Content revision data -

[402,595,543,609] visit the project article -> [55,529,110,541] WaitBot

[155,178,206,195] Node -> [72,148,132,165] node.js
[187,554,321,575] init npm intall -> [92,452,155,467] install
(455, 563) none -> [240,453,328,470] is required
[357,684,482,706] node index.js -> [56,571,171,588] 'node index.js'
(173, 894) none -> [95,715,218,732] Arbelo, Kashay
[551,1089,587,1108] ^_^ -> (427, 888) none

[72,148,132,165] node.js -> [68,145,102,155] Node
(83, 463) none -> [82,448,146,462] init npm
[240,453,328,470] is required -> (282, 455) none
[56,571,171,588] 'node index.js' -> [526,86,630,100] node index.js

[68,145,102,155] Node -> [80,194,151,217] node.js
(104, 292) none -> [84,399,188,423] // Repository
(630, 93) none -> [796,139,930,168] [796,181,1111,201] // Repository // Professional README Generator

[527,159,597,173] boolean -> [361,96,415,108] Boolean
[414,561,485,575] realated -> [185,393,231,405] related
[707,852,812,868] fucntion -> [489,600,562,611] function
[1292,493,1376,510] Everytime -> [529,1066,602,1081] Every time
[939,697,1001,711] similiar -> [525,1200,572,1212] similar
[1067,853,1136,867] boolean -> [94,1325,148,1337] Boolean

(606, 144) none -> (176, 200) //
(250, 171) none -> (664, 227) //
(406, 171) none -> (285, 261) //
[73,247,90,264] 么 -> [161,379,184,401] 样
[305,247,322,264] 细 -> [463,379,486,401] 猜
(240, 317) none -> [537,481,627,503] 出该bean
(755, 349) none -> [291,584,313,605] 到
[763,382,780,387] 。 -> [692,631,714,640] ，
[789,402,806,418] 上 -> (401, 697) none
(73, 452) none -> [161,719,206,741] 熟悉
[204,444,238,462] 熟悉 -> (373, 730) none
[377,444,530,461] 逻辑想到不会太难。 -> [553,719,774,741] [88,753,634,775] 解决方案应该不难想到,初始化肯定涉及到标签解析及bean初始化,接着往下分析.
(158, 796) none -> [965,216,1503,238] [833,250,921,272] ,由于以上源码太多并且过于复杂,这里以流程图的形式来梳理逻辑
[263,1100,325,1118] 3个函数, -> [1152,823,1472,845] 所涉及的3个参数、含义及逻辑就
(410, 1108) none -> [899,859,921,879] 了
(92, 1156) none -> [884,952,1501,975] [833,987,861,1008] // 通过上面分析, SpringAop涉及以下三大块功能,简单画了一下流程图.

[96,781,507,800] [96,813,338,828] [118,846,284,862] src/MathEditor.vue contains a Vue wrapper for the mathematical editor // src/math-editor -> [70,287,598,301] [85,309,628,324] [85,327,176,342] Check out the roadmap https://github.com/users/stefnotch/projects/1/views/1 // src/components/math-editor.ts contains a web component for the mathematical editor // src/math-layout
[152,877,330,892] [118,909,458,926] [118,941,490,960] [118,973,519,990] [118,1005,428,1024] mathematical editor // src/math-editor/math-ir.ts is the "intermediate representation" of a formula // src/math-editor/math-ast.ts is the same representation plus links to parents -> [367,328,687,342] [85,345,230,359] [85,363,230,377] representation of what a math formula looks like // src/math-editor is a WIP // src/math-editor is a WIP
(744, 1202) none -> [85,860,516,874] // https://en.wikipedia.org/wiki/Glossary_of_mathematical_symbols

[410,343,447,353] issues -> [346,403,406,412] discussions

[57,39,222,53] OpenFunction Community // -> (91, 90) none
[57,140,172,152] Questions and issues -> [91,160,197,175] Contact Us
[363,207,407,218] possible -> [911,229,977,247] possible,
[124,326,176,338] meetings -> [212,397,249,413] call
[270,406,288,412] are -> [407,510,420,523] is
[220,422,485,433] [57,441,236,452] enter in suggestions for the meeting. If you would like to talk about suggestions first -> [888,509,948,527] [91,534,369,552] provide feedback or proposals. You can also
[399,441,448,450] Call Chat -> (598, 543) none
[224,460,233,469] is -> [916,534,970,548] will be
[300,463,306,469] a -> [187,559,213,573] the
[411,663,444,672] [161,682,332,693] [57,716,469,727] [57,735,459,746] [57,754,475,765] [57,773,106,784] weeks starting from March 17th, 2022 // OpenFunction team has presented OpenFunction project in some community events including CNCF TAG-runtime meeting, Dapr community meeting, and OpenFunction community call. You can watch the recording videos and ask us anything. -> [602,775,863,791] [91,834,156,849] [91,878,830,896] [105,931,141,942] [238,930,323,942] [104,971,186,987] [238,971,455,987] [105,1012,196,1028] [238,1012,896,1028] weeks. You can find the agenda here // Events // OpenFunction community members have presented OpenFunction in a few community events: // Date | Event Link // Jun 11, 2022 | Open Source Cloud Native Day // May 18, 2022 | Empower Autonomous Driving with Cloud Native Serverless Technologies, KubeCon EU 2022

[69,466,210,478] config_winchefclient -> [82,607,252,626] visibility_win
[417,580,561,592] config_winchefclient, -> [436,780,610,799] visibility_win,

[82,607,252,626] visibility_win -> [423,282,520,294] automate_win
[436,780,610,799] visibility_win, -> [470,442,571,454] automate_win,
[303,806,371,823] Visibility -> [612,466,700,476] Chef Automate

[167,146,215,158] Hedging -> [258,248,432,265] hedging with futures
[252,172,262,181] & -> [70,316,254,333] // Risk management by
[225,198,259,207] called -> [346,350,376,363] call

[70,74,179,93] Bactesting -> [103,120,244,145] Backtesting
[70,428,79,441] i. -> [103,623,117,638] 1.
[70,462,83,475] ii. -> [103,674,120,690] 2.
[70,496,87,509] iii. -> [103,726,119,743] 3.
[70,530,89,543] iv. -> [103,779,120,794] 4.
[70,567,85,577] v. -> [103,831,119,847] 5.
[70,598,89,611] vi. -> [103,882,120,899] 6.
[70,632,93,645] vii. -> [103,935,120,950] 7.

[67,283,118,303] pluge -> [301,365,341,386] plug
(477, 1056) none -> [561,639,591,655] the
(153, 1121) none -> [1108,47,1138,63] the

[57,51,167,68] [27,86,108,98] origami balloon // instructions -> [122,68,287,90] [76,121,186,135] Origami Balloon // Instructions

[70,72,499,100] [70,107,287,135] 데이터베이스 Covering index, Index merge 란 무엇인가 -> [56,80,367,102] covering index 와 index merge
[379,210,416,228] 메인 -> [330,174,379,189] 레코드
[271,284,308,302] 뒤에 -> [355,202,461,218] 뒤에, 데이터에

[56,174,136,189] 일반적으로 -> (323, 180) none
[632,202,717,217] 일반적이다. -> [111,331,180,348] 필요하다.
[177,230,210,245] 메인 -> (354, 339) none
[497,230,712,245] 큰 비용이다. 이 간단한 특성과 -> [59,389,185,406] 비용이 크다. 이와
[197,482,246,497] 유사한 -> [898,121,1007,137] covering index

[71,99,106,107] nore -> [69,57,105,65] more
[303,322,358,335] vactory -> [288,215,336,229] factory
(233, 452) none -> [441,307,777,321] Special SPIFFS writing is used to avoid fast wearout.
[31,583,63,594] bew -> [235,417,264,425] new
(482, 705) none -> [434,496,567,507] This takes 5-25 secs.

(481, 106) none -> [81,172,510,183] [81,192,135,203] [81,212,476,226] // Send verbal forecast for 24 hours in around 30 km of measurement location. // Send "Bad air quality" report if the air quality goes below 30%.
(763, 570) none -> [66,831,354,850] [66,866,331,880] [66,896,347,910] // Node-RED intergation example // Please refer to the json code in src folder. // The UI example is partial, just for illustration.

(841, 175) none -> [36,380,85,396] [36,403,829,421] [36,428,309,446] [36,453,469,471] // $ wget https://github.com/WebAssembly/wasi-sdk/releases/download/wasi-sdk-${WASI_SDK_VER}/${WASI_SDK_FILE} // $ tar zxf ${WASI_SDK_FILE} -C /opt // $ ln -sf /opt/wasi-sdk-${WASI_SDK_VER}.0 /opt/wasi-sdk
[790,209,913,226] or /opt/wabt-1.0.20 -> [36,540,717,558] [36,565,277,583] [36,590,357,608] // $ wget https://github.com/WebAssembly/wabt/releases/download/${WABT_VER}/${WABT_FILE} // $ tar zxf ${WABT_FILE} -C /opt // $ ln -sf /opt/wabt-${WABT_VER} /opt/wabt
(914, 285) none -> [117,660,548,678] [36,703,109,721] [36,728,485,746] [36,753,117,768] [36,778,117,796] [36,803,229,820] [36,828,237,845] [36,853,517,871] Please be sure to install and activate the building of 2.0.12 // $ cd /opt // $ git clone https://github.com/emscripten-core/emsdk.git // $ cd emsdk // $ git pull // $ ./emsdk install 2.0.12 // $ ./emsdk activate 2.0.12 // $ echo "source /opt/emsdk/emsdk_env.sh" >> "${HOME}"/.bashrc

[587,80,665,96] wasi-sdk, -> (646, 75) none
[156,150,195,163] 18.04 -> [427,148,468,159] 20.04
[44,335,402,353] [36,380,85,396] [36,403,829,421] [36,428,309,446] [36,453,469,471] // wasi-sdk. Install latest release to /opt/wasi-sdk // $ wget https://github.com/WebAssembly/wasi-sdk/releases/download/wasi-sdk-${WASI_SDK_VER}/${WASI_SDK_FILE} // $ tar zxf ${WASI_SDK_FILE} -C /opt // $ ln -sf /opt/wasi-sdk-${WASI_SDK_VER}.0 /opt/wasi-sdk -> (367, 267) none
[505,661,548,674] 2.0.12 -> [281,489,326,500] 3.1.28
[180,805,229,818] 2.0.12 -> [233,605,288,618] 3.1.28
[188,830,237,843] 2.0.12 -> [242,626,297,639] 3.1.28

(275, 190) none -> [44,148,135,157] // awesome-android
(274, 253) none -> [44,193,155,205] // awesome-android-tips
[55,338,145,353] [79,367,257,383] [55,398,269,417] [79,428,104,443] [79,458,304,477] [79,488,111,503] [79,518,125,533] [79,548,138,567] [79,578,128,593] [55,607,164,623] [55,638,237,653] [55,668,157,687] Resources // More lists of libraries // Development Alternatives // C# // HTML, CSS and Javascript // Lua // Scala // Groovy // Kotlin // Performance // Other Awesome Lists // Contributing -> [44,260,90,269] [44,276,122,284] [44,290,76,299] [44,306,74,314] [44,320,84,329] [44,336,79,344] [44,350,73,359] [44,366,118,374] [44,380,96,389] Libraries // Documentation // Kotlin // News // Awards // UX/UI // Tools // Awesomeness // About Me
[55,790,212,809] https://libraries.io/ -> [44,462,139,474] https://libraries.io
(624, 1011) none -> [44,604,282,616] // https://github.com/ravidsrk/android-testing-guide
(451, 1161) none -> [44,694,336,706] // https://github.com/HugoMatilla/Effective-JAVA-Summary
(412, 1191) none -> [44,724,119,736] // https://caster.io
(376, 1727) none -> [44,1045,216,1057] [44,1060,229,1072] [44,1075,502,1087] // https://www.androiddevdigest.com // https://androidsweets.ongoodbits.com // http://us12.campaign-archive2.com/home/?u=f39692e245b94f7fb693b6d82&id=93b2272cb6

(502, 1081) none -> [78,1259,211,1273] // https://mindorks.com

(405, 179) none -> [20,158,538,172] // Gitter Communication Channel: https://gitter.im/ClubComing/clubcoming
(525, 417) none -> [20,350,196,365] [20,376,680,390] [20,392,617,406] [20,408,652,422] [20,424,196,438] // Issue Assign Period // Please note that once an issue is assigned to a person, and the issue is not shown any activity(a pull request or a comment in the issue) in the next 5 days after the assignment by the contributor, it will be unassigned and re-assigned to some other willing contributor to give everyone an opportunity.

Your objective -
Go through the lines above and count those with the string "boolean". Reply with the count and nothing more.

Output -
2